Der Besuch von Wallfahrtsorten gehört zum Katholischsein dazu. Dort stößt man immer wieder auf Wände mit Dankesbekundungen - "Maria hat geholfen" ist da zu lesen neben Bildern von ersehnten Kindern. Sie machen anderen Hoffnung, dass vielleicht auch ihr Gebet erhört werden wird.
Mit diesem Wunderglauben kam ich das erste Mal durch meine Großmutter in Berührung. Sie hatte eine Plastikflasche in Form einer Madonna bei sich stehen, gefüllt mit Wasser aus der Quelle von Lourdes - dem Wallfahrtsort in Frankreich, wo Maria 1858 an einer Quelle erschienen ist und wohin heute massenhaft Menschen pilgern, um das Wasser zu trinken, darin zu baden und um Heilung zu bitten.
Die Flasche meiner Oma hatte ich fast vergessen, bis ich neulich durch einen Auftrag wieder an Lourdes erinnert wurde. Ich sollte die Kurzbiografie einer Frau verfassen, die dort tatsächlich geheilt worden war. Die Frau litt seit Kindheitstagen an schwerer Tuberkulose, später mussten ihr große Teile des Magens entfernt werden und sie erblindete. Als bei der Prozession in Lourdes der Priester mit der Hostie an ihrem Krankenbett vorbeiging, wurde sie bewusstlos. Ihre Begleiter hielten sie für tot, doch sie kam wieder zu sich und verkündete, sie sei geheilt und könne wieder essen. Tatsächlich aß sie kurz darauf ein ganzes Menü und später - für mich am eindrücklichsten - kehrte auch ihr Augenlicht zurück. Bei einem von der Tuberkulose zerstörten Sehnerv ist das eigentlich unmöglich. Das kann man nicht vortäuschen.
Im Christentum sind Wunderheilungen nichts Ungewöhnliches. Die Bibel ist voll von solchen Geschichten, und auch heute werden sie immer wieder bezeugt. Nur spricht man darüber in Kirchenkreisen nicht so gern - es scheint nur schwer vereinbar mit einer aufgeklärten Kirche. Dabei hoffen heute immer mehr Menschen auf unkonventionelle "Therapien". Das kann man auch an der wachsenden Anzahl von Filmen über "Selbstheilungskräfte" sehen, die gerade auf den beliebten Streaming-Portalen zur Auswahl stehen. So zum Beispiel die amerikanische Dokumentation Heal aus dem Jahr 2018. Sie porträtiert Menschen, die trotz einer fatalen Diagnose gesund wurden.

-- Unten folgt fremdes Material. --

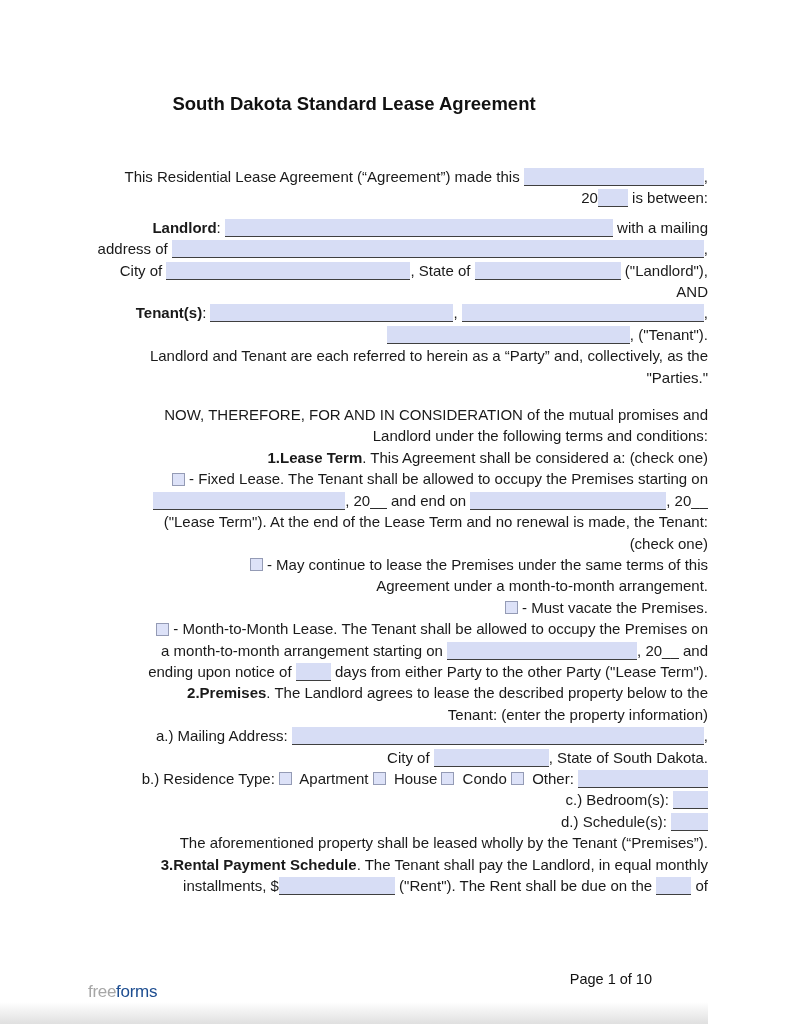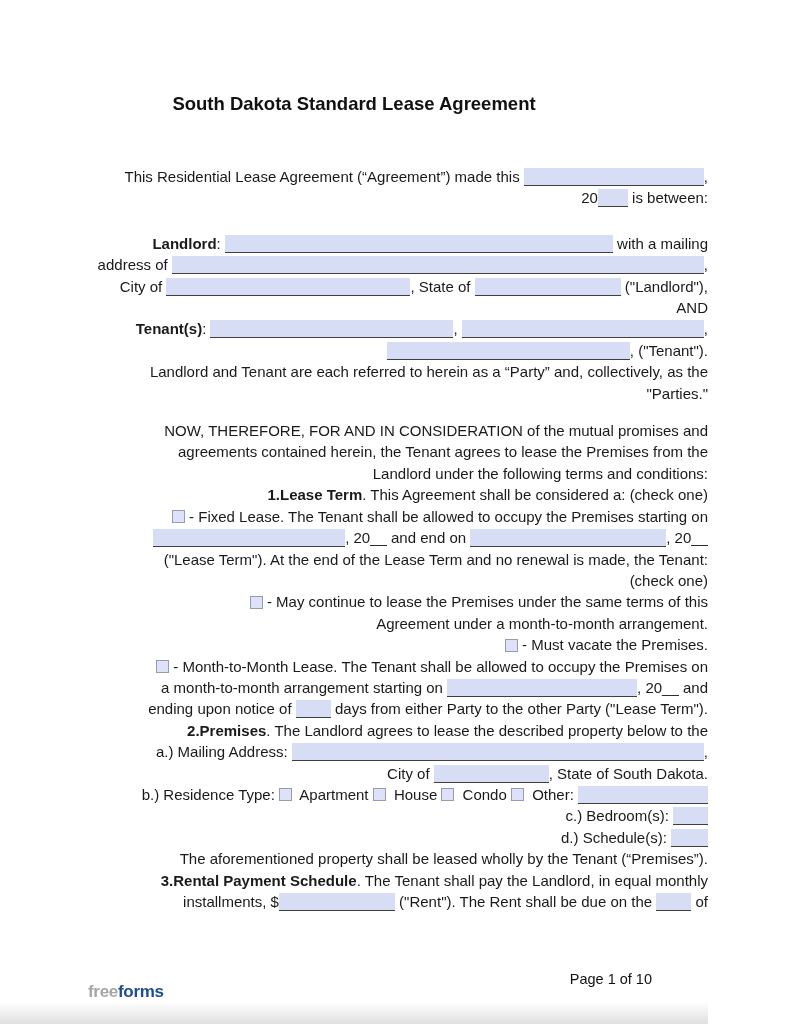--- a/index.html
+++ b/index.html
@@ -9,7 +9,7 @@
   .content{margin-left:86px;width:622px;text-align:right;}
   .line{line-height:21.4px;white-space:nowrap;}
   .b{font-weight:700;}
-  .mt51{margin-top:51px}.mt8{margin-top:24px}.mt7{margin-top:16px}.mt4{}
+  .mt51{margin-top:51px}.mt8{margin-top:8px}.mt7{margin-top:16px}.mt4{}
   .num{display:inline-block;width:22px;font-weight:700;}
   .ind1{padding-left:23px}
   .ind2{padding-left:72px}

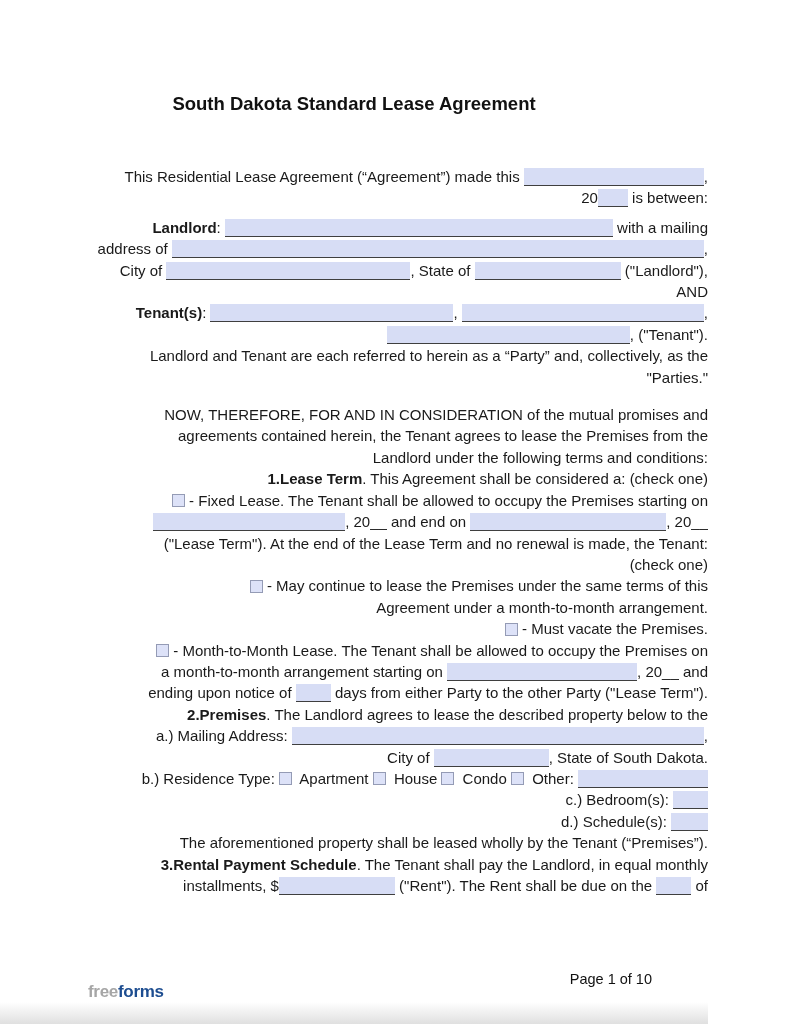--- a/index.html
+++ b/index.html
@@ -55,7 +55,6 @@
 
     <div class="mt7">
       <div class="line">NOW, THEREFORE, FOR AND IN CONSIDERATION of the mutual promises and</div>
-      <div class="line">agreements contained herein, the Tenant agrees to lease the Premises from the</div>
       <div class="line">Landlord under the following terms and conditions:</div>
     </div>
 

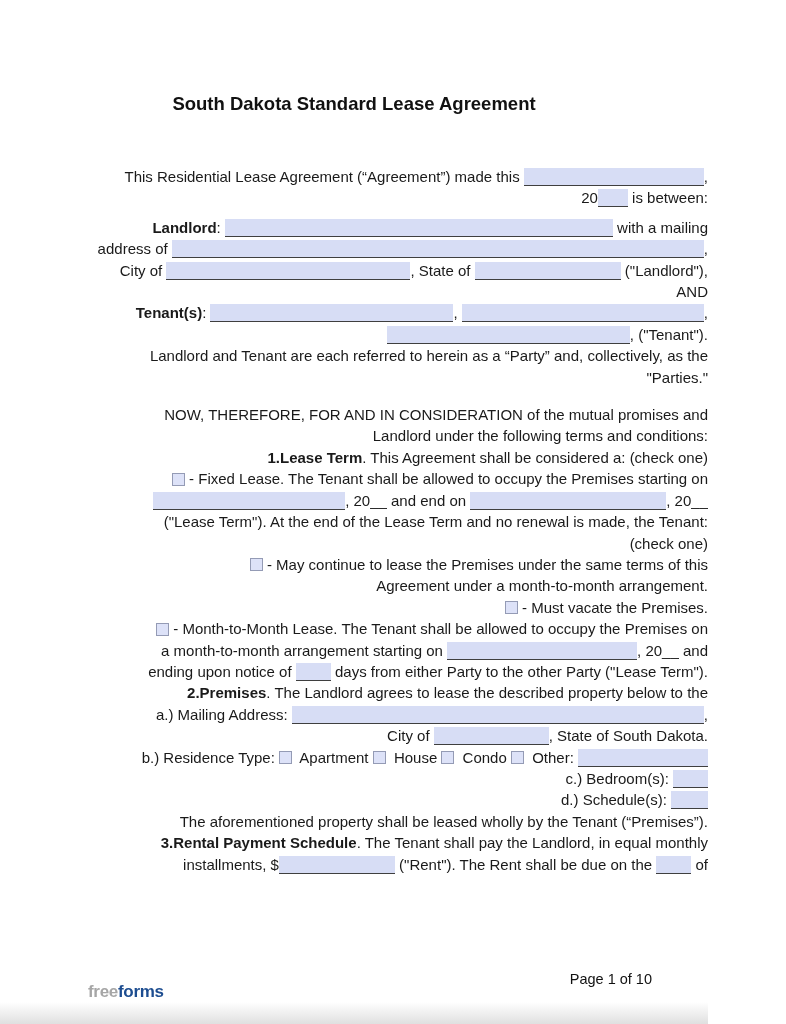--- a/index.html
+++ b/index.html
@@ -73,6 +73,7 @@
       <div class="line ind1"><span>ending upon notice of </span><span class="blank" style="width:35px"></span><span> days from either Party to the other Party ("Lease Term").</span></div>
 
       <div class="line"><span class="num">2.</span><span class="b">Premises</span><span>. The Landlord agrees to lease the described property below to the</span></div>
+      <div class="line ind1">Tenant: (enter the property information)</div>
       <div class="line inda"><span>a.) Mailing Address: </span><span class="blank" style="width:412px"></span><span>,</span></div>
       <div class="line indcity"><span>City of </span><span class="blank" style="width:115px"></span><span>, State of South Dakota.</span></div>
       <div class="line inda"><span>b.) Residence Type: </span><span class="cb"></span><span> Apartment </span><span class="cb"></span><span> House </span><span class="cb"></span><span> Condo </span><span class="cb"></span><span> Other: </span><span class="blank" style="width:130px"></span></div>

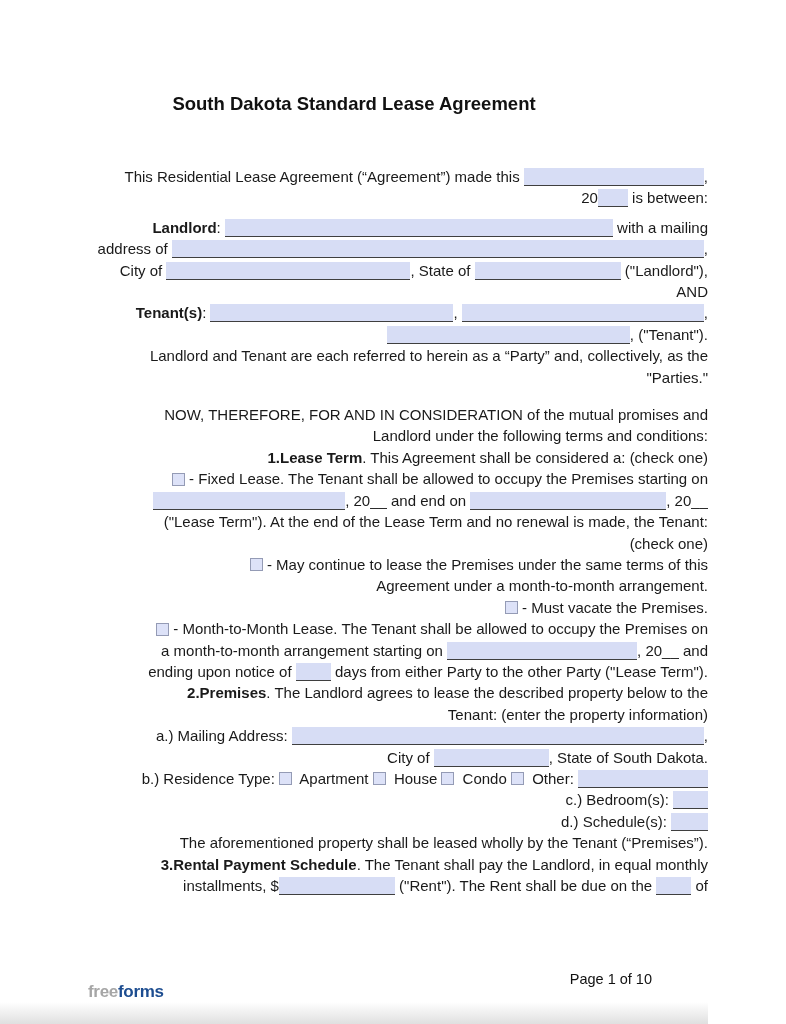--- a/index.html
+++ b/index.html
@@ -18,7 +18,7 @@
   .indt3{padding-left:84px}
   .blank{display:inline-block;height:17px;vertical-align:-4px;background:#d7ddf5;border-bottom:1.5px solid #3f3f3f;}
   .cb{display:inline-block;width:11px;height:11px;background:#dde2f8;border:1px solid #949bb5;vertical-align:-1.5px;margin-right:4px;}
-  .footer-brand{position:absolute;left:88px;top:982px;font-size:17px;font-weight:700;letter-spacing:-0.3px;}
+  .footer-brand{position:absolute;left:88px;top:982px;font-size:17px;font-weight:400;letter-spacing:-0.3px;}
   .brand-free{color:#a6a6a6;}
   .brand-forms{color:#1d4d90;}
   .page-label{position:absolute;right:56px;top:971px;font-size:14.5px;color:#111;padding-left:35px;}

Es wird auch das Beispiel einer kranken Frau erzählt, deren Bruder mithilfe einer Facebook-Gruppe Hunderte zum Gebet für sie animiert. Er erzählt ihr davon, sie wird gesund. Eine Gruppe von Wissenschaftlern versucht danach zu erklären, warum es etwas nützt, wenn andere für uns beten und wenn Menschen heilige Orte aufsuchen. Sie kommen dem Phänomen jedoch nicht ganz auf die Spur. Was die Doku aber feststellt: "Unser Glaube daran, dass der Krebs uns tötet, ist größer als unser Glaube an die Kraft Gottes." Hier kann die Kirche zu mehr Vertrauen und positiven Gedanken motivieren, wenn sie es wieder wagt, Kranke bewusst zu Wallfahrten einzuladen - und ihnen damit auch die Hoffnung schenkt, dass nicht alles von einem allein und von der Medizin abhängt.